The earth of the Jardin d'Essai can be read to understand what came before us, and today it gives life to an extraordinary work of art: 

 

LE MUSÉE DES PROMESSES

 

This building emerges from the earth of Ouidah like a palimpsest. This highly contemporary work of minimal architecture, a cross between a building and a sculpture, bears witness to the present day through the layers of history that can be read in the vegetal archive that surrounds it. The work becomes a museum in itself, with a protocol established by Joël Andrianomearisoa, who will invite other artists to join him as the seasons progress. 

Joël Andrianomearisoa has always been an architect. One who builds dreams and emotion. He conveys them in every text, every drawing, every mirror, every neon sign, every structure where the rigidity of the frame liberates forms and transcends poetry. Here, he creates his first concrete architecture.

 

“For me, the Musée des Promesses is an architectural Manifesto, something I want to experiment with today and replicate elsewhere, probably in Madagascar next. The question of architecture is important to me. 

The question of a museum is important too. A museum represents the eternity: should memories be kept or forgotten? Is it more important to keep history? I'm not sure. What do we do with memories? What do we do with history today? Do we promise to keep them? To get rid of them? This is a very topical question in Benin today. 

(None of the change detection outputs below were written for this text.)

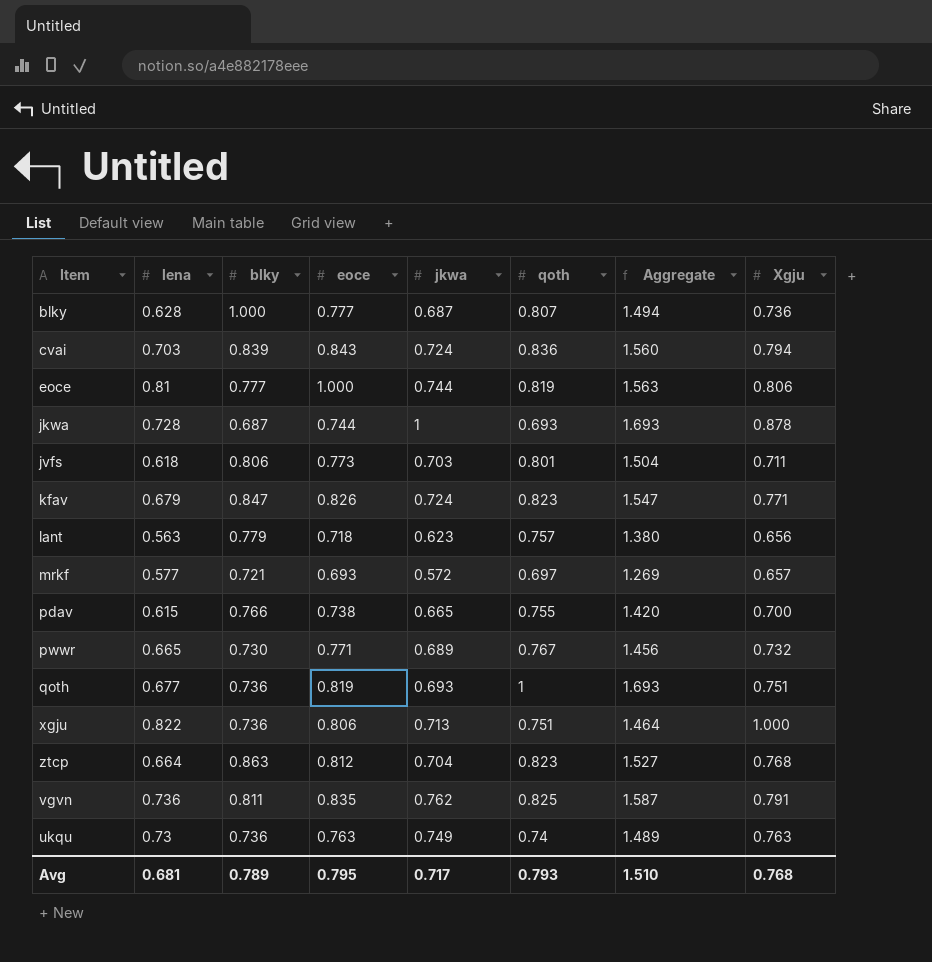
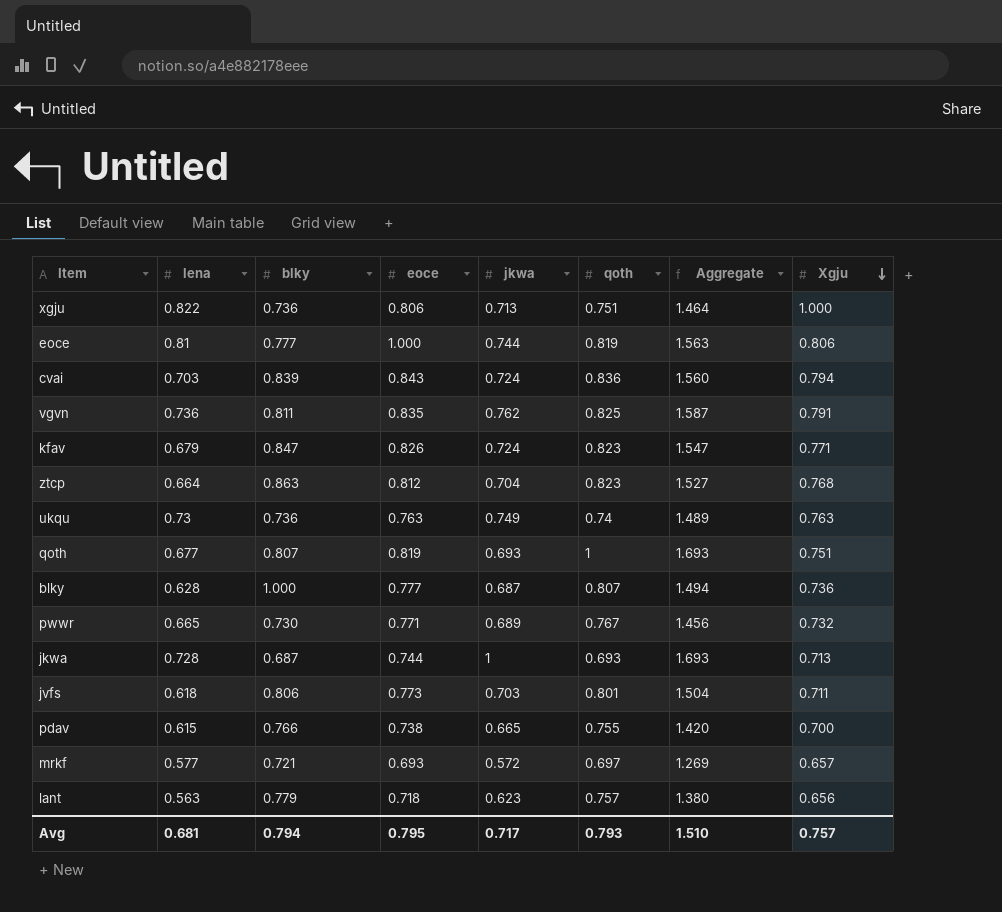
row order: none -> Xgju descending
qoth | blky: 0.736 -> 0.807
jkwa | Xgju: 0.878 -> 0.713
Avg | blky: 0.789 -> 0.794
Avg | Xgju: 0.768 -> 0.757

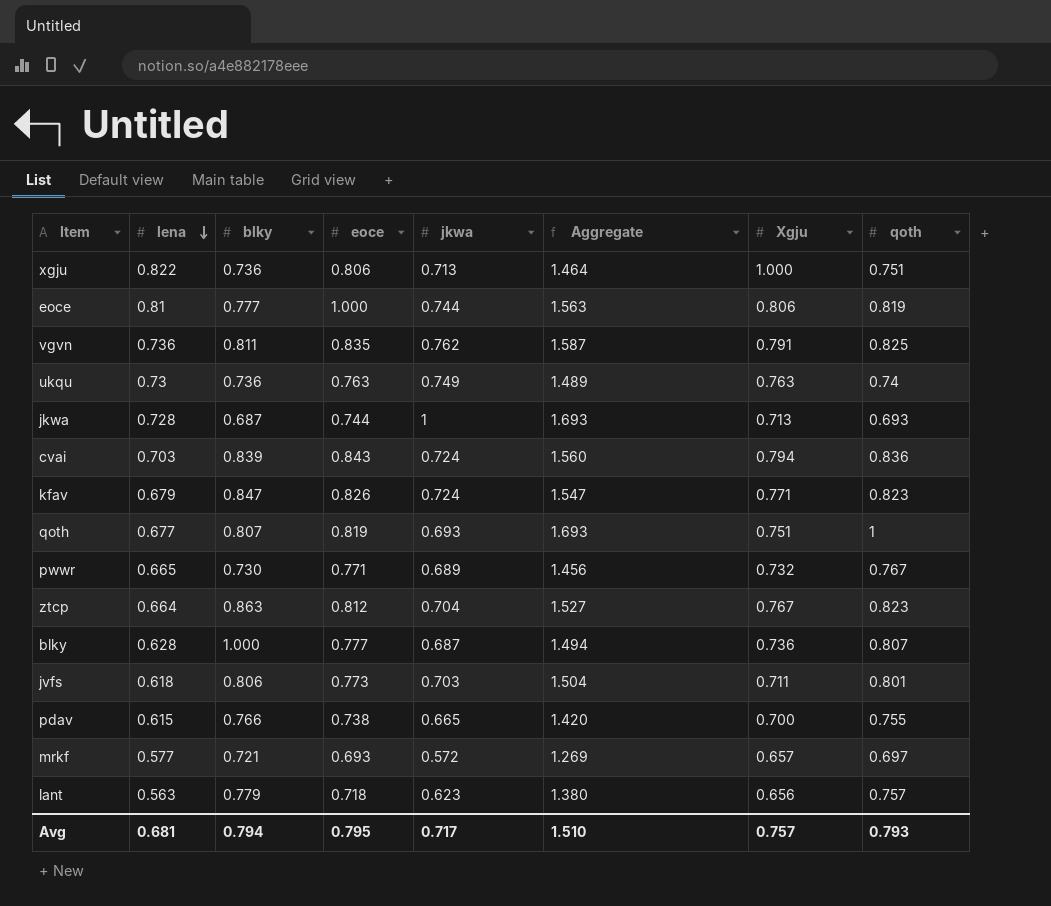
row order: Xgju descending -> lena descending
column qoth | position: 6 -> 8
ztcp | Xgju: 0.768 -> 0.767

In the end, anything is possible in this museum of promises. It's a museum of all freedoms, of all possibilities in a way”. 

 

On the eve of the Fondation Zinsou's 20th anniversary, le Musée des Promesses is a physical embodiment of the conversations and questions we have always shared with Joel Andrianomearisoa. This work questions the role of the museum institution in the 21st century, on the continent and elsewhere. Le Musée des Promesses is a space open to all, at all times. Its very openness to the world is embodied in its total absence of doors and visiting hours, abolishing all barriers to the public but creating new challenges for conservation and security. It defies all the established principles of a museum, and yet this is how it projects itself onto the world. It forces us to question what we have learned. A completely open museum makes us reflect on the work in its immediate environment, taking into account climate, heat and humidity. In this, it stands in stark contrast to the aseptic, climate-controlled White Cube, defined by the Western world as a museum standard. It makes us promise to invent our own standards, by looking at what surrounds us and taking into account our own specificities. It is as much a question as it is an answer. It is a monument to dreams and the future. It is the foundation's promise to artists, to its public, to the world...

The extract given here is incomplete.